[Exercise]:
All lines from the one with "subtotal: 614.23 -> 621.59" onward, through the last line of the records below, are to be retyped word for word.

[Task inputs]:
┌────────
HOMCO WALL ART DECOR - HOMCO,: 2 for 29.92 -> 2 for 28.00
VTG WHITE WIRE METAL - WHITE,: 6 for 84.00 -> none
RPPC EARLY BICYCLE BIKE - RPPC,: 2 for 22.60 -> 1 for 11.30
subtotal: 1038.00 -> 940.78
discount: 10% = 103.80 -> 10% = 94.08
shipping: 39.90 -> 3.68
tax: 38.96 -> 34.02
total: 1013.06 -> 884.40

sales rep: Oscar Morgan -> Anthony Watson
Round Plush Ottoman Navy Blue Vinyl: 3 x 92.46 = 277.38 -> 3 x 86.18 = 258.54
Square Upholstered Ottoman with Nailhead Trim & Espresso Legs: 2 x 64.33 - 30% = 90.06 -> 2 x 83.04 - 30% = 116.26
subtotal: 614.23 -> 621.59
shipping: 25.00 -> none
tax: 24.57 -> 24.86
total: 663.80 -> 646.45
└────────
[Task solution]:
subtotal: 614.23 -> 621.59
shipping: 25.00 -> none
tax: 24.57 -> 24.86
total: 663.80 -> 646.45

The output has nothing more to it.